*REQUIREMENT*
Lines with the word "italic" in them must be copied from the records below.
***** SUPPLIED RECORDS *****
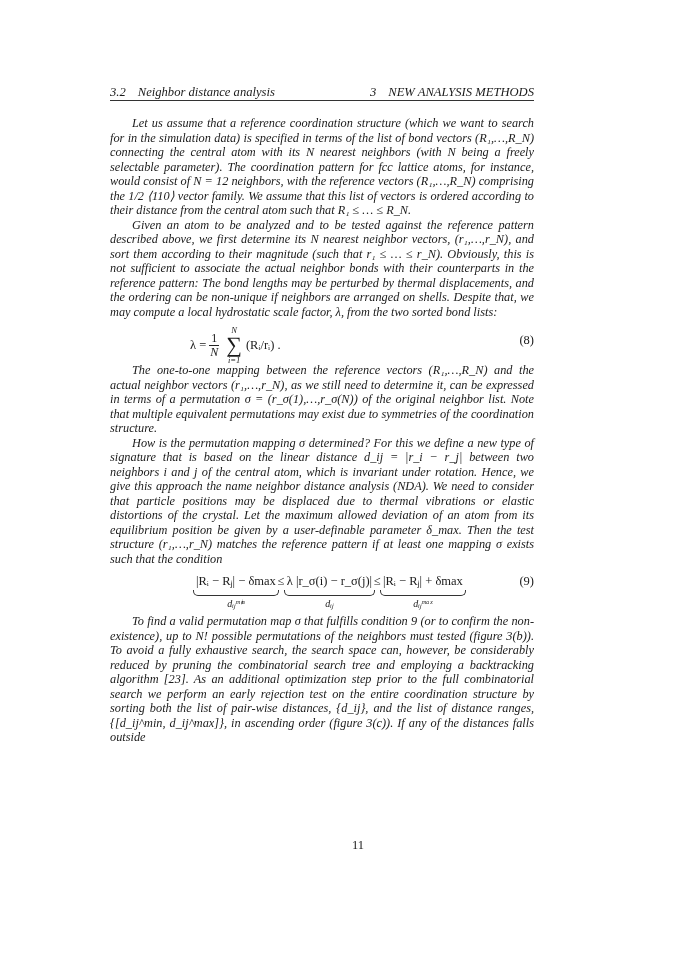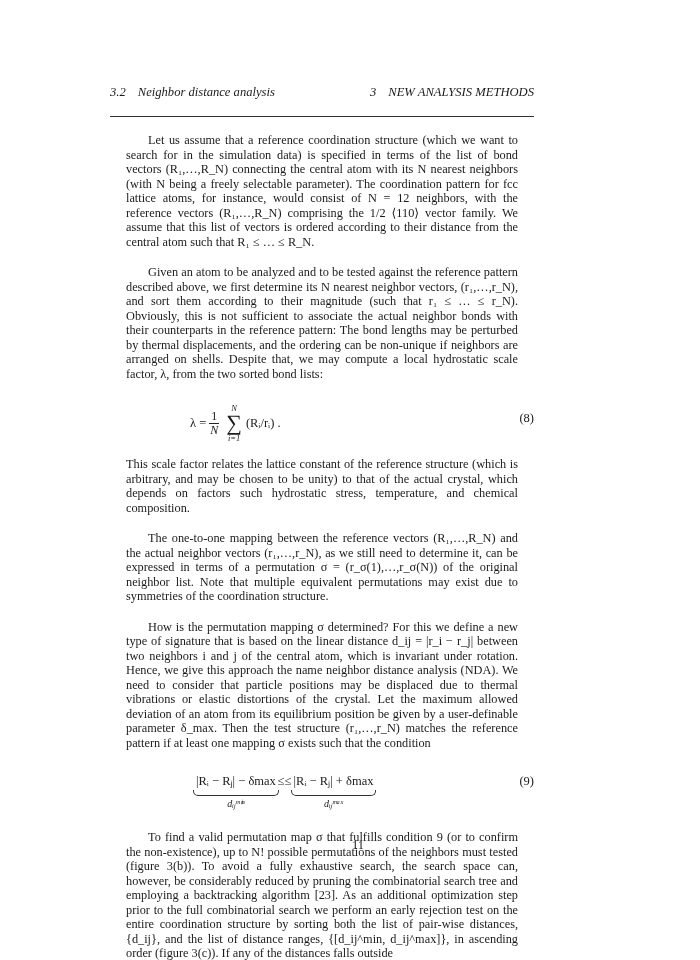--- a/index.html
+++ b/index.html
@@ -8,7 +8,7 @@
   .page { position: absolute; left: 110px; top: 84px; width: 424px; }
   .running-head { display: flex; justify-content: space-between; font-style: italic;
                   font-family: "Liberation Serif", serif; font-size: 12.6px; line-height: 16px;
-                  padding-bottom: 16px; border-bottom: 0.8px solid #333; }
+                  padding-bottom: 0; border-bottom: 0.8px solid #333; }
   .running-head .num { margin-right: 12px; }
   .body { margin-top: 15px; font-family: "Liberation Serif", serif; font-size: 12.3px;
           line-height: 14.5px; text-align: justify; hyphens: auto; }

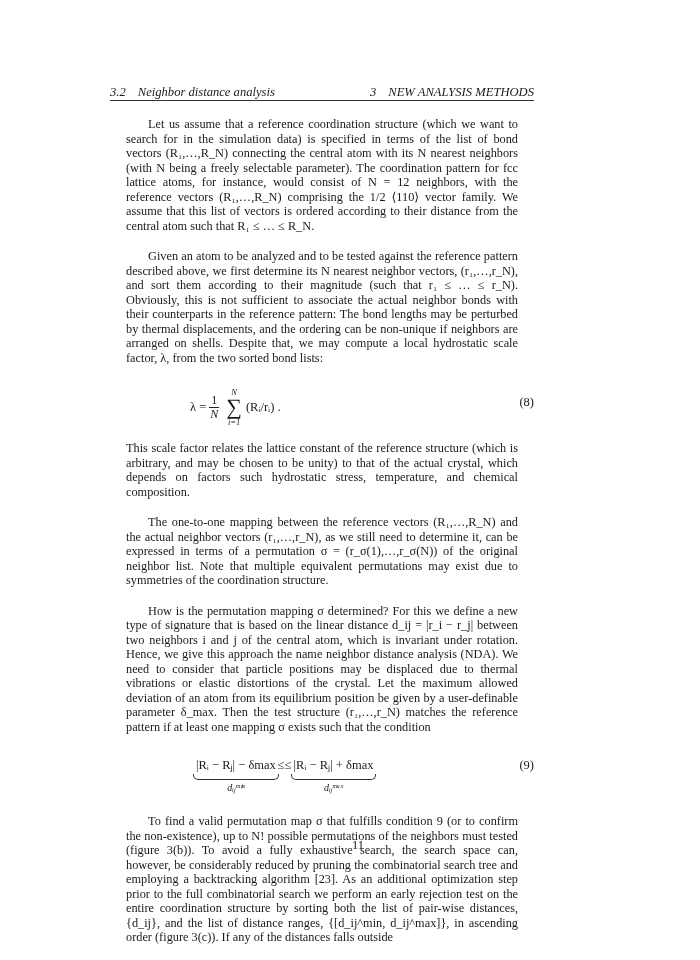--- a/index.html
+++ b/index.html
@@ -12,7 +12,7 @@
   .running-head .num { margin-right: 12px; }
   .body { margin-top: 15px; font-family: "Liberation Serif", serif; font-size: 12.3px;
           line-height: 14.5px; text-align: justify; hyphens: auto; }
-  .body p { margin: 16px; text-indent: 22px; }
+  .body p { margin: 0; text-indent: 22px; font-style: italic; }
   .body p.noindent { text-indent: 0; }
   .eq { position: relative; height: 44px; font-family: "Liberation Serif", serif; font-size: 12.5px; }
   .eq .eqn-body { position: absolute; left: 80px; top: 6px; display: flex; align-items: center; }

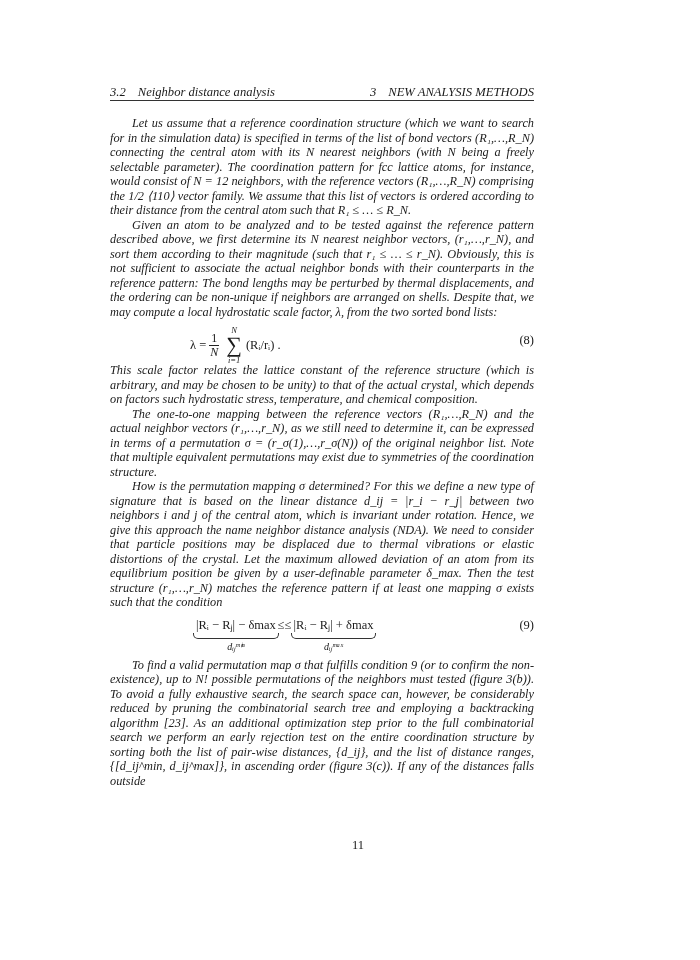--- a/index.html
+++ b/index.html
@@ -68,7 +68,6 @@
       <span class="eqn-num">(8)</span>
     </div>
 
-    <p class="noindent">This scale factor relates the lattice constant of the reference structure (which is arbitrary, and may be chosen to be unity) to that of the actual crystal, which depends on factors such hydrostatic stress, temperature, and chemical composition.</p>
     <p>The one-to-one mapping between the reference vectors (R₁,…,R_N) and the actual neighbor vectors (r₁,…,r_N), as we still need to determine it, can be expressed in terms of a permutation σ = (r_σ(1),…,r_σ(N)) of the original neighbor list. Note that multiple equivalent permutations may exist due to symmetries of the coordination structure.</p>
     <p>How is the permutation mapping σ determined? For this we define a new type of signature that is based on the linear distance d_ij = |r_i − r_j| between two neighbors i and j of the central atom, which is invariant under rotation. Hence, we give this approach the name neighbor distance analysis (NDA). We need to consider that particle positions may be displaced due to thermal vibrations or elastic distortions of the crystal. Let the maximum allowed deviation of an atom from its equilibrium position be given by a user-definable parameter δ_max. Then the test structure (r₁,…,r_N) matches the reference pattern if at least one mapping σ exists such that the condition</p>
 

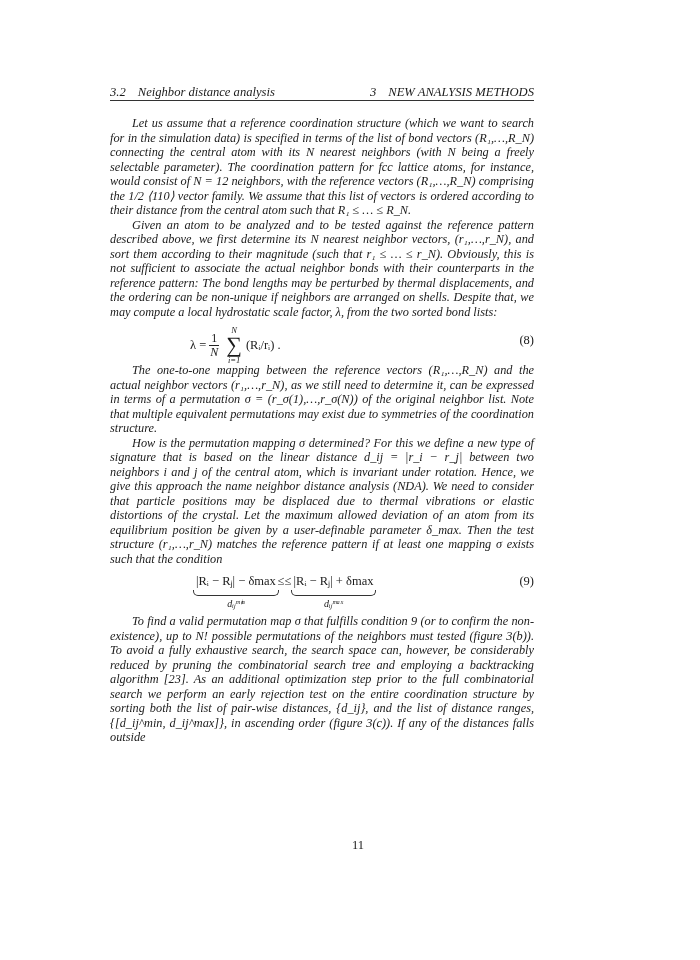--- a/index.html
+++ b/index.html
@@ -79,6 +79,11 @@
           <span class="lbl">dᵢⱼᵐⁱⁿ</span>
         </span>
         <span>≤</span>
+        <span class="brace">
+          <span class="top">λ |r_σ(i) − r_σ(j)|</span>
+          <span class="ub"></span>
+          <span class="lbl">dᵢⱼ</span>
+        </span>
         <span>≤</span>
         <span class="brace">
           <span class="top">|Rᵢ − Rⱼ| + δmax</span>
*****
*WRITTEN RESPONSE*
   .running-head { display: flex; justify-content: space-between; font-style: italic;
+  .body p { margin: 0; text-indent: 22px; font-style: italic; }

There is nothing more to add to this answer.